朝は各テナント社毎に出勤時刻30分前に自動空調オンだ。
これらの操作が電話回線で遠隔操作出来る、というコンピューターシステムつまりインテリ
ジェントなのだ。
ドアに鍵が付いているけれど「これ何のため?」と私は疑問に思う。
カードを使用しないとドアが開かないし、変な所から侵入すれば警報システムが発信される。
銀行の出入り口とほぼ同じ様なシステムだ。
(このシステムが一度狂うとか停電とかになると―――)
という仮定の条件がすぐに頭に発生するのは、ゲスの勘繰りとでも言うのだろう。
緊急の場合のシステムも用意されている。
そこがインテリのインテリジェントたる所以(ゆえん)でもあるのだ。
最後に一言だけ宣伝をしておこう。よく頑張ってくれたお礼として。
このKビルは《日立EVサービス》がインテリジェントビルとしてオーナーと企画、交渉し
て建築計画を進めた努力の上の建物だ。
設備関係を主体にテナントビル設計を始めたと言える位、よく面倒を見て頂いたし、これ
からもメンテナンス上からも一切を任しておける『いいスタッフ』で仕上がった建物だ。
御苦労様でした《日立EVのmino》さん。
Kビルはフラットケーブルをカーペットの下に通して、部屋のどこからでも電話とコンセン
トが引き出せるという設計だ。
名古屋地区初工事(らしい)シロモノで同業の設備業者も施工中に多数見学に来られていた。

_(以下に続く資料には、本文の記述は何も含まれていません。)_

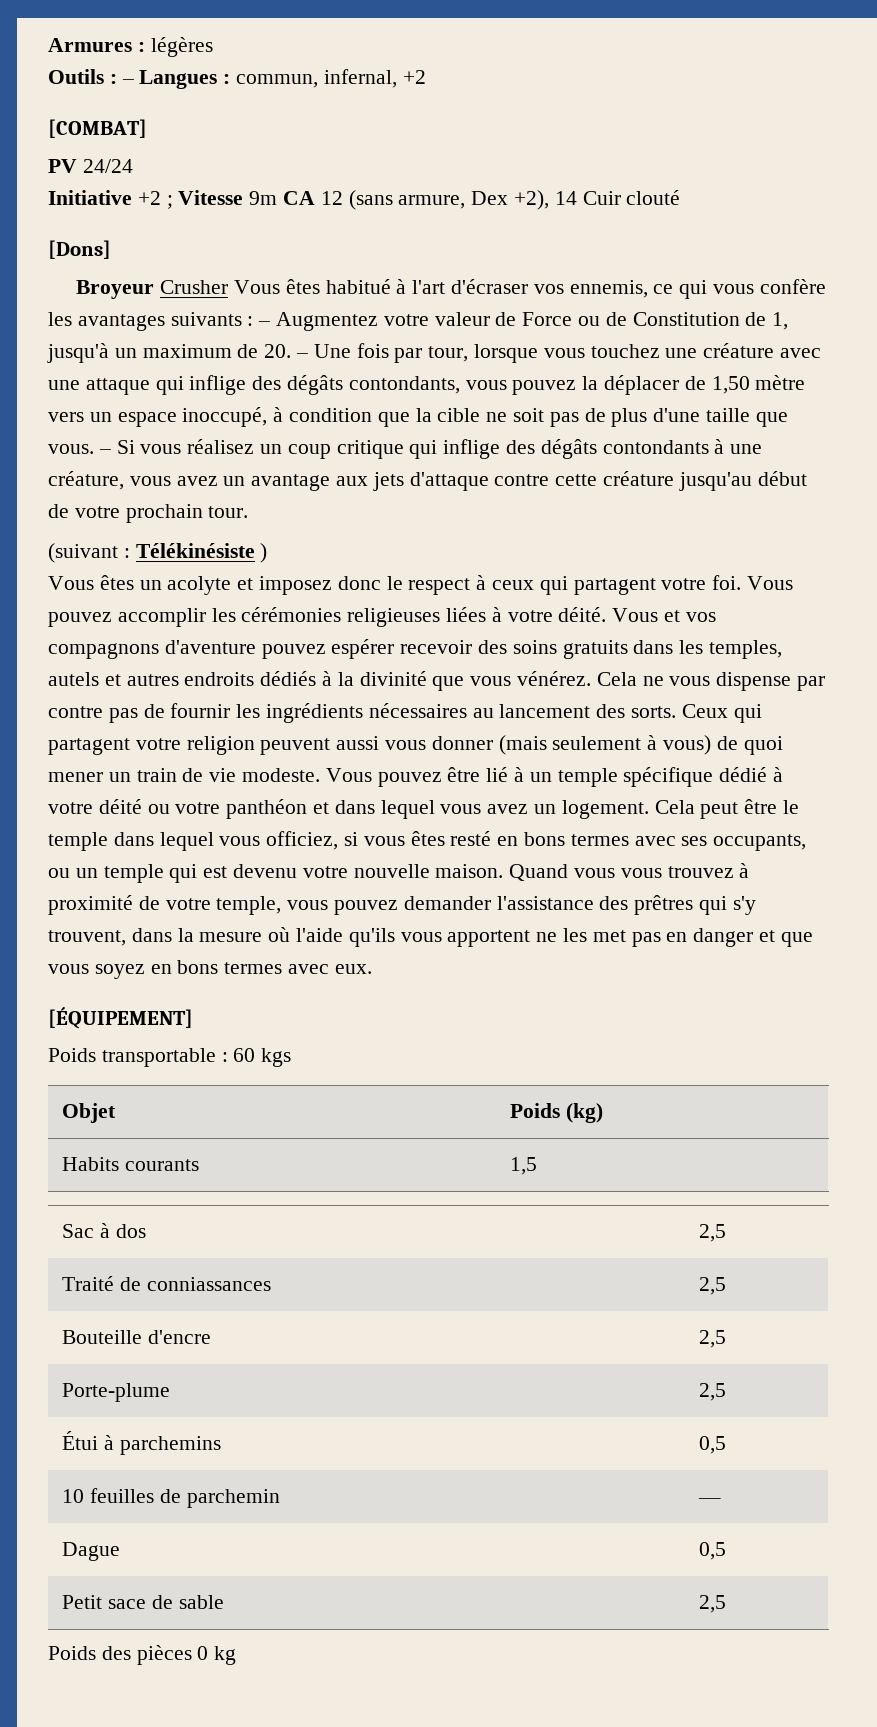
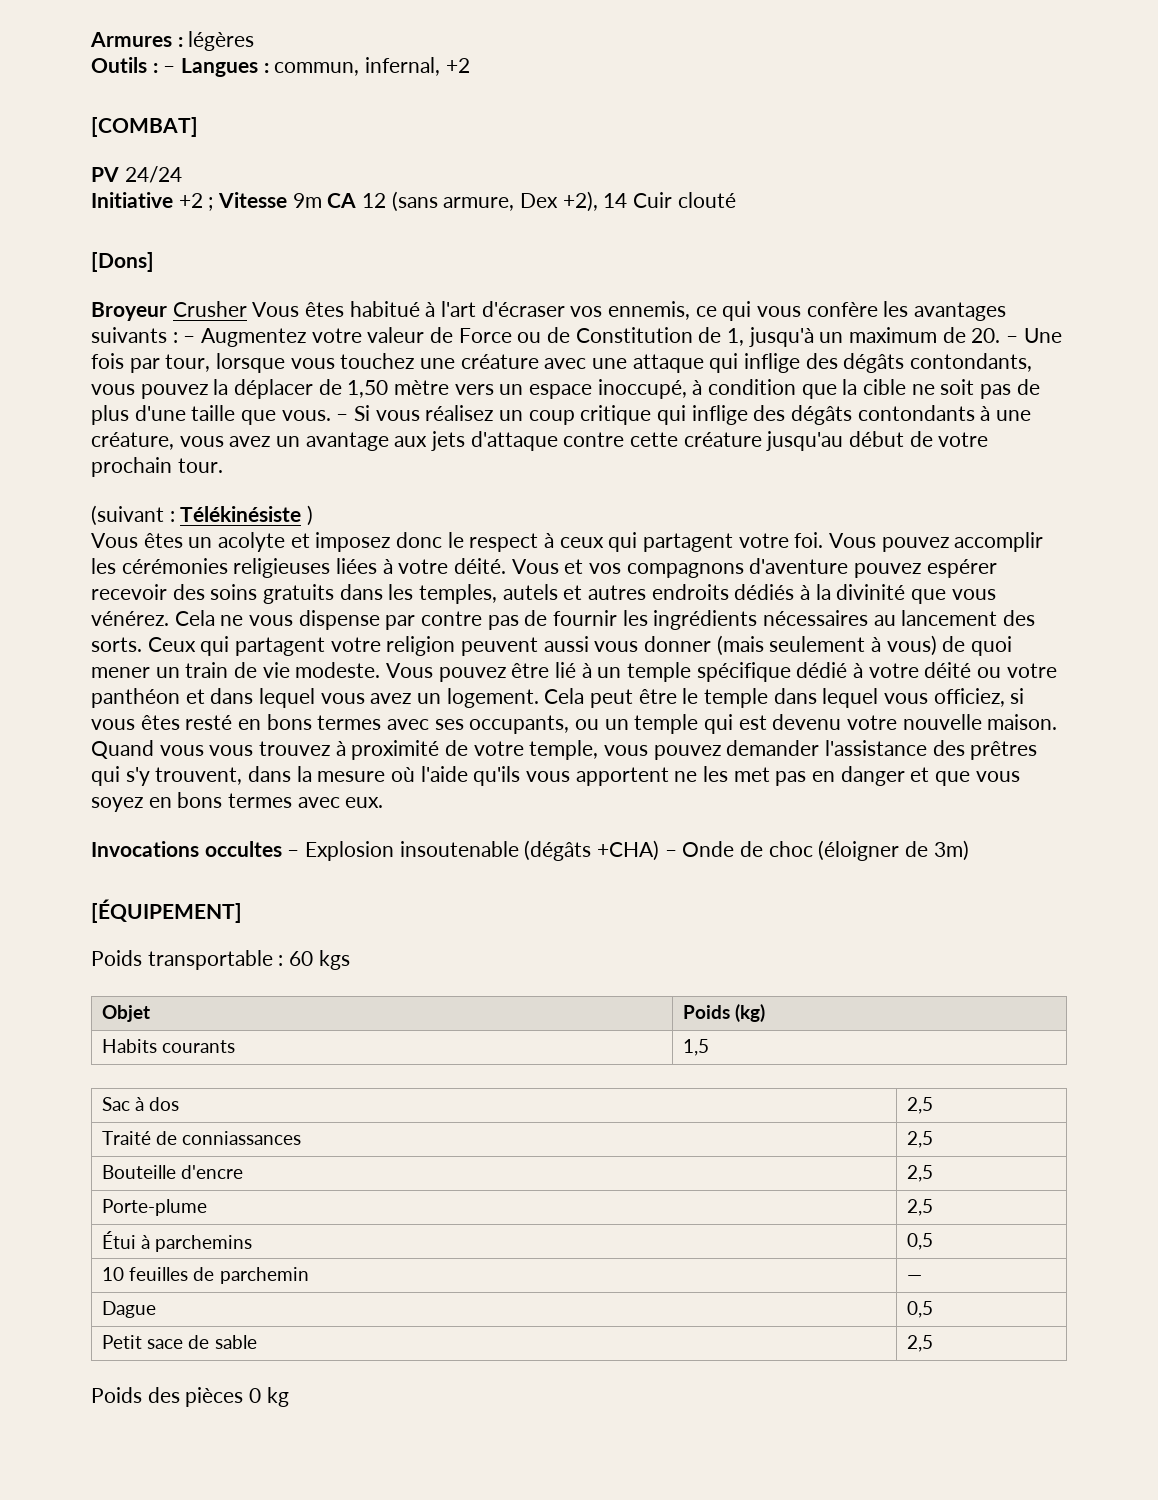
+ Invocations occultes – Explosion insoutenable (dégâts +CHA) – Onde de choc (éloigner de 3m)

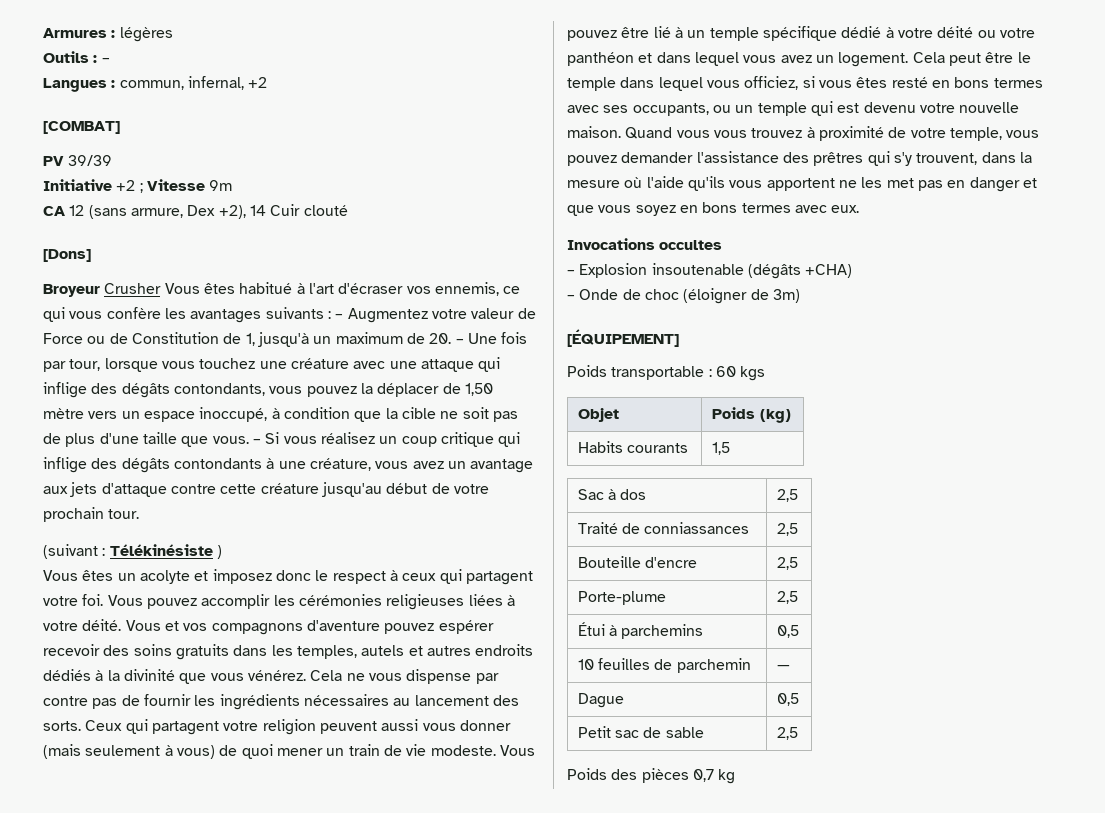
- Outils : – Langues : commun, infernal, +2
+ Outils : –
+ Langues : commun, infernal, +2
- PV 24/24
+ PV 39/39
- Initiative +2 ; Vitesse 9m CA 12 (sans armure, Dex +2), 14 Cuir clouté
+ Initiative +2 ; Vitesse 9m
+ CA 12 (sans armure, Dex +2), 14 Cuir clouté
- Invocations occultes – Explosion insoutenable (dégâts +CHA) – Onde de choc (éloigner de 3m)
+ Invocations occultes
+ – Explosion insoutenable (dégâts +CHA)
+ – Onde de choc (éloigner de 3m)
- Petit sace de sable | 2,5
+ Petit sac de sable | 2,5
- Poids des pièces 0 kg
+ Poids des pièces 0,7 kg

このフラットケーブルはカーペットの下に敷き込んでも、厚さ2㍉もないので(画用紙より
も薄い)歩いていても床に不自然さはない。
テナントの要望する所へ、床上を配線の必要があるのが普通だが、フラットケーブル対応型
のカーペットだから、太い配線が薄いケーブルになっただけだし(ケーブル変換機を置く問題
もあるが)机を配置した後でも床をめくっての作業は困難ではない。
この配線自体を止めて(コードレス)になって初めて私はインテリジェントだと思うのだけ
れど、そうすればテナント賃貸料に跳ね返り採算が合わないのかも知れない。
もう10年もしない内に、インテリジェント方式は大会社の本社、支社には当然の事になるだ
ろう。
今でもそうなっているのに「私が知らないだけの事」かも知れないが・・・。
建物自体もコンピューター管理化の波はどんどん進んでいるのだナ。